**WHAT NEEDS TO BE DONE:** A faithful, complete transcript of the entries below, without pictures, should be returned.

----- TASK MATERIAL

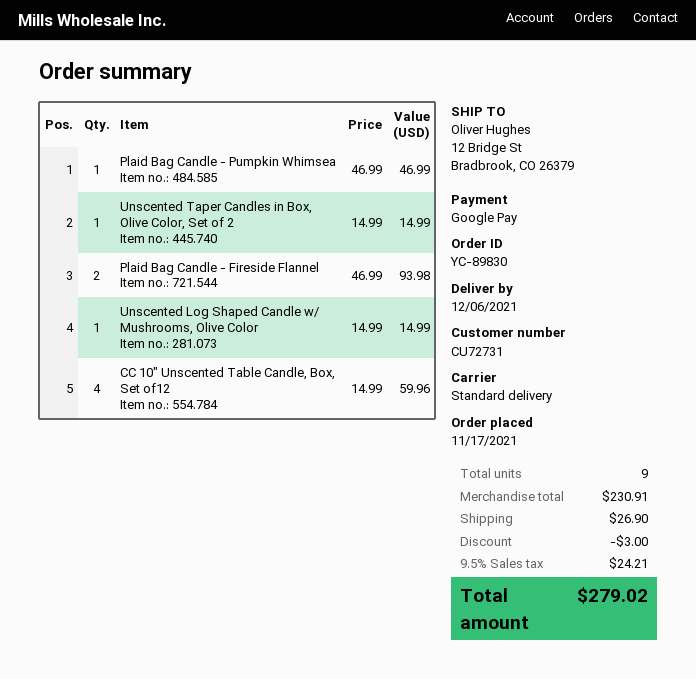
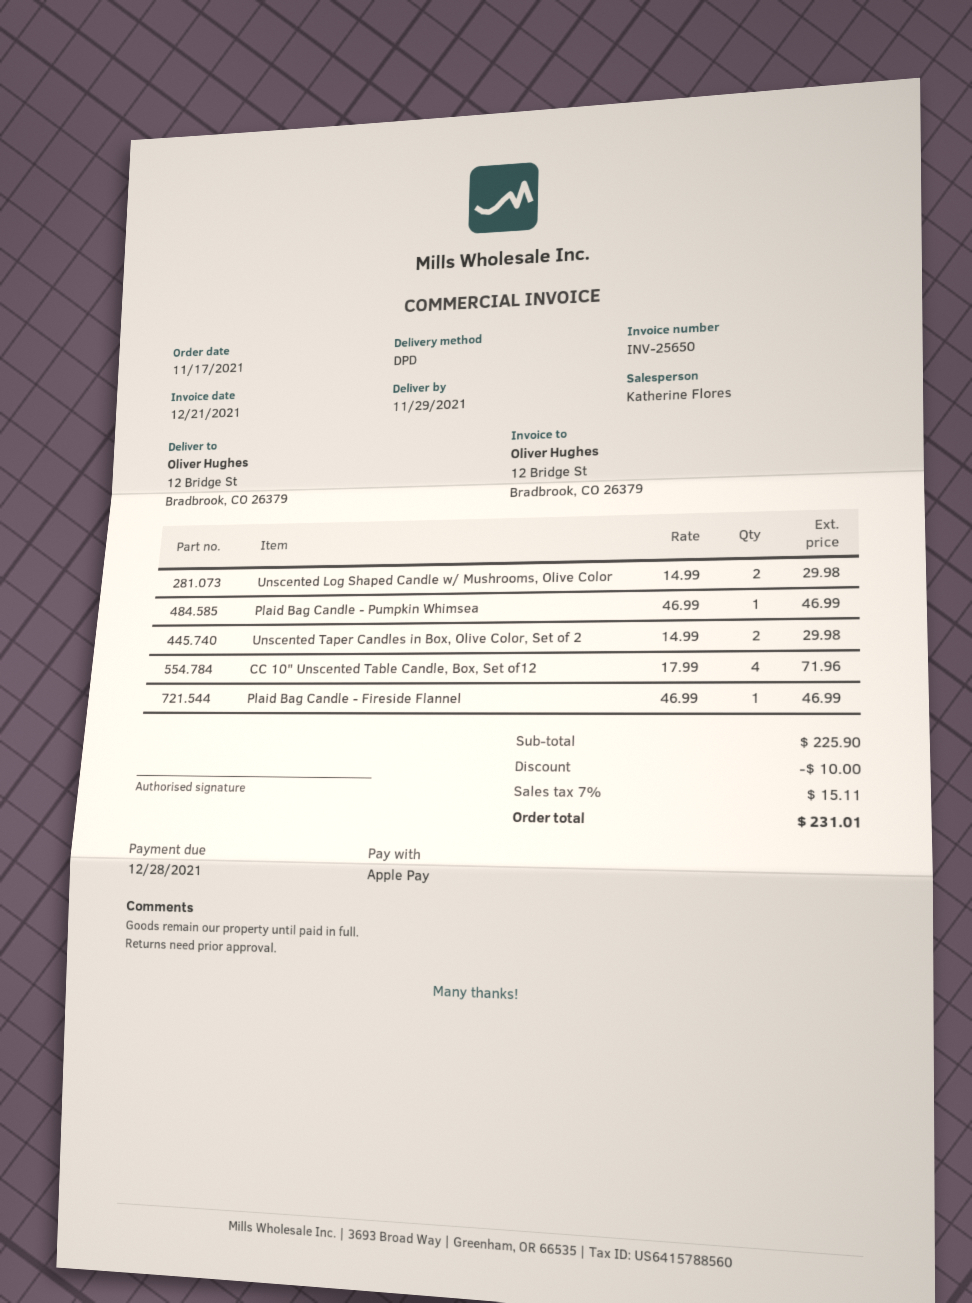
delivery date: 2021-12-06 -> 2021-11-29
payment method: Google Pay -> Apple Pay
shipping method: standard -> DPD
Unscented Taper Candles in Box, Olive Color, Set of 2: 1 x 14.99 = 14.99 -> 2 x 14.99 = 29.98
Plaid Bag Candle - Fireside Flannel: 2 x 46.99 = 93.98 -> 1 x 46.99 = 46.99
Unscented Log Shaped Candle w/ Mushrooms, Olive Color: 1 x 14.99 = 14.99 -> 2 x 14.99 = 29.98
CC 10" Unscented Table Candle, Box, Set of12: 4 x 14.99 = 59.96 -> 4 x 17.99 = 71.96
subtotal: 230.91 -> 225.90
discount: 3.00 -> 10.00
shipping: 26.90 -> none
tax: 9.5% = 24.21 -> 7% = 15.11
total: 279.02 -> 231.01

----------

**ANSWER SECTION:**
delivery date: 2021-12-06 -> 2021-11-29
payment method: Google Pay -> Apple Pay
shipping method: standard -> DPD
Unscented Taper Candles in Box, Olive Color, Set of 2: 1 x 14.99 = 14.99 -> 2 x 14.99 = 29.98
Plaid Bag Candle - Fireside Flannel: 2 x 46.99 = 93.98 -> 1 x 46.99 = 46.99
Unscented Log Shaped Candle w/ Mushrooms, Olive Color: 1 x 14.99 = 14.99 -> 2 x 14.99 = 29.98
CC 10" Unscented Table Candle, Box, Set of12: 4 x 14.99 = 59.96 -> 4 x 17.99 = 71.96
subtotal: 230.91 -> 225.90
discount: 3.00 -> 10.00
shipping: 26.90 -> none
tax: 9.5% = 24.21 -> 7% = 15.11
total: 279.02 -> 231.01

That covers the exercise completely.